Wherever a line in the material contains the word "none", copy that line.

DATA FOR REVIEW below:

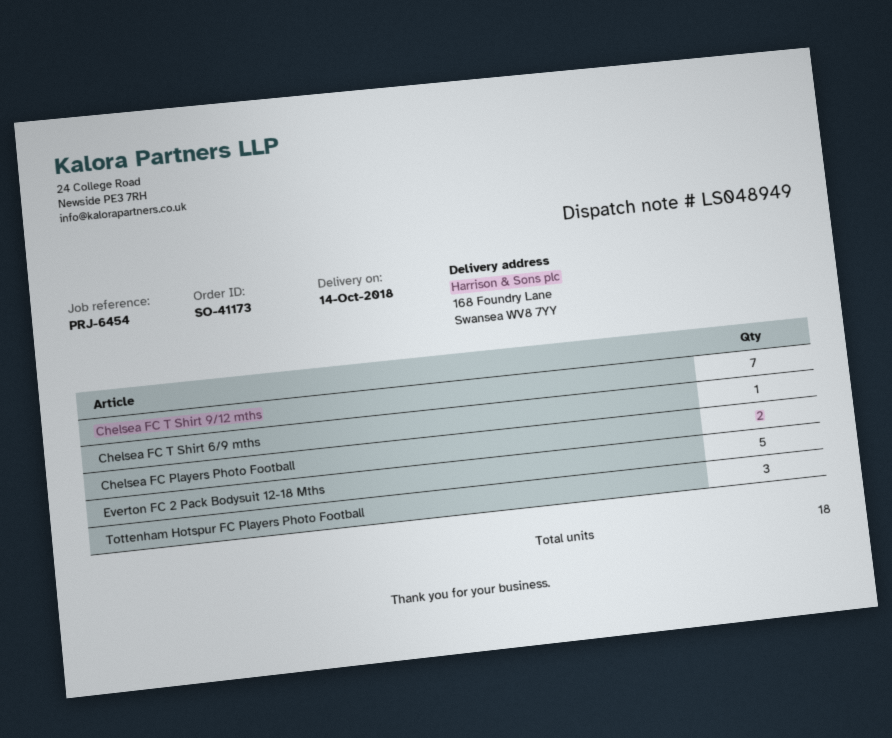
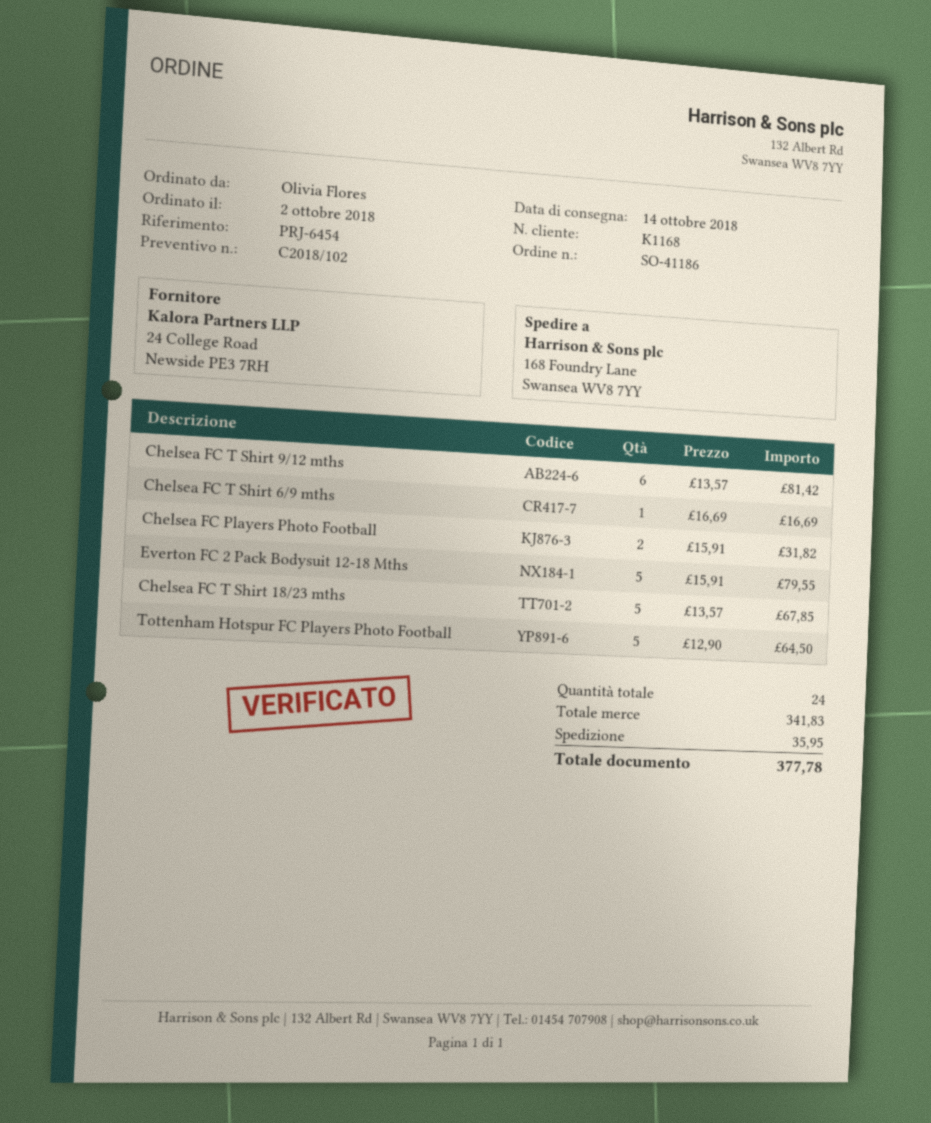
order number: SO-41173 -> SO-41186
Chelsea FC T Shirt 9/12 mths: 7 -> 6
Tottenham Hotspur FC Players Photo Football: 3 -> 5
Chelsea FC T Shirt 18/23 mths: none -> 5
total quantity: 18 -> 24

End of DATA FOR REVIEW.
DATA FOR REVIEW below:

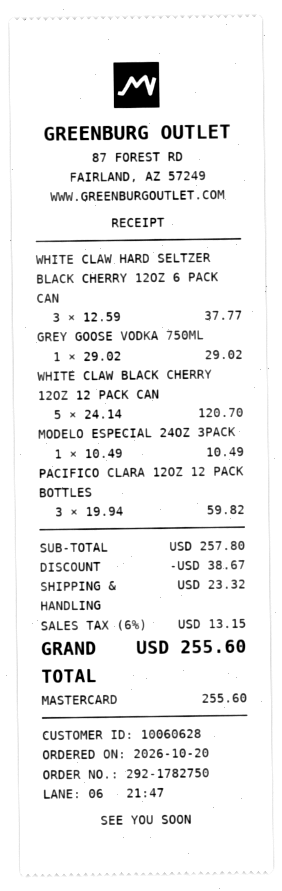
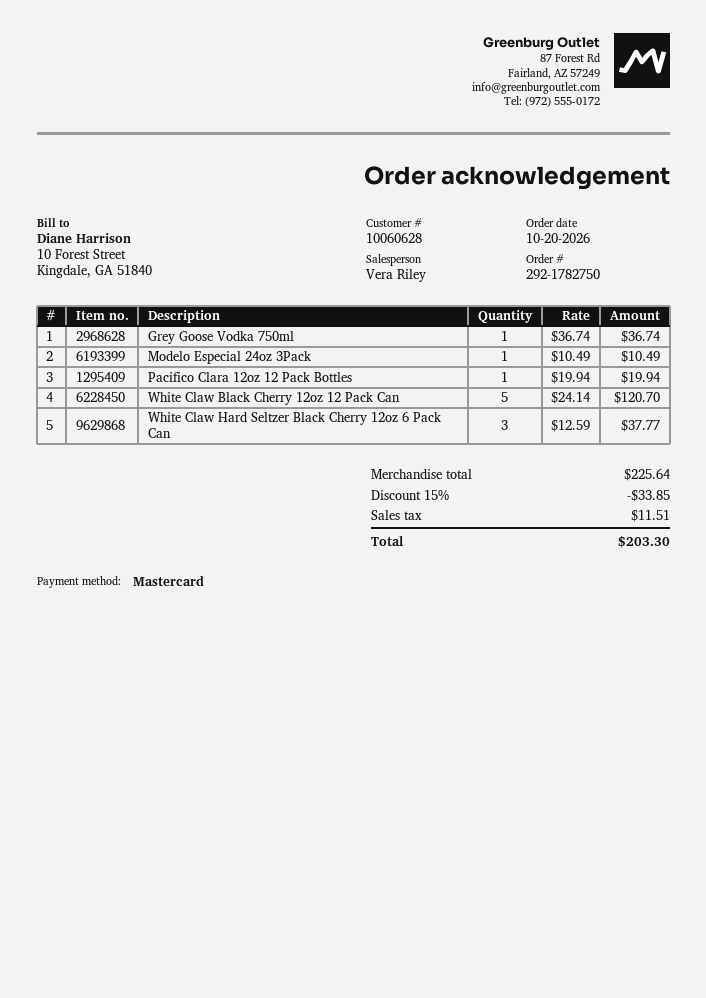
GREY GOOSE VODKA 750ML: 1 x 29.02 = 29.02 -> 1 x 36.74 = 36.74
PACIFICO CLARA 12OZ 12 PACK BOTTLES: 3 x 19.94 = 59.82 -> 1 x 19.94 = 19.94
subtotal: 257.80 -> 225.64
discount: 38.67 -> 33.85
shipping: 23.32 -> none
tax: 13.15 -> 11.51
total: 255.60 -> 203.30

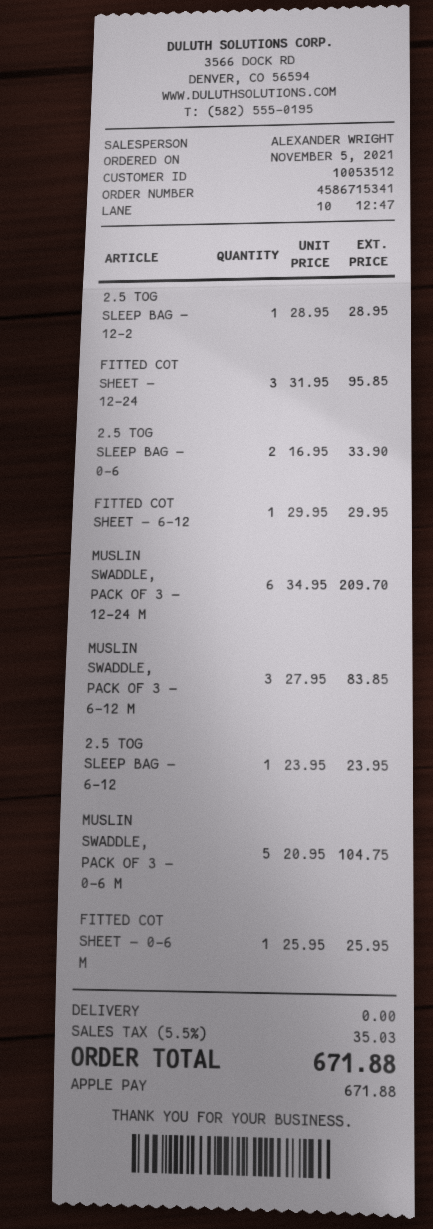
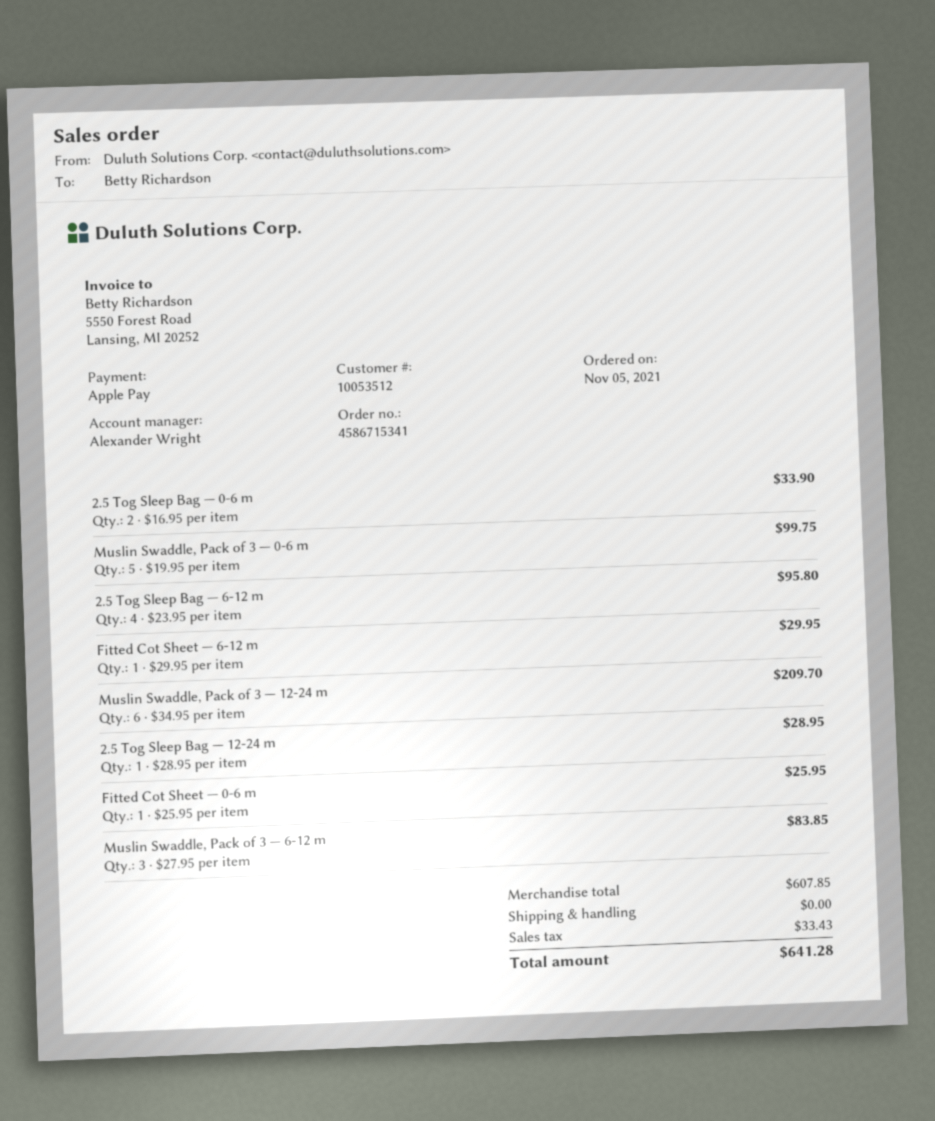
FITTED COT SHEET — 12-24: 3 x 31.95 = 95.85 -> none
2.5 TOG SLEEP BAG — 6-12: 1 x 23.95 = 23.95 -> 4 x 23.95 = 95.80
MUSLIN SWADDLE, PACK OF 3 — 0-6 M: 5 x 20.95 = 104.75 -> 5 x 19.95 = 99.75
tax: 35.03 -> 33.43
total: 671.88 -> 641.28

End of DATA FOR REVIEW.

*RESPONSE*
Chelsea FC T Shirt 18/23 mths: none -> 5
shipping: 23.32 -> none
FITTED COT SHEET — 12-24: 3 x 31.95 = 95.85 -> none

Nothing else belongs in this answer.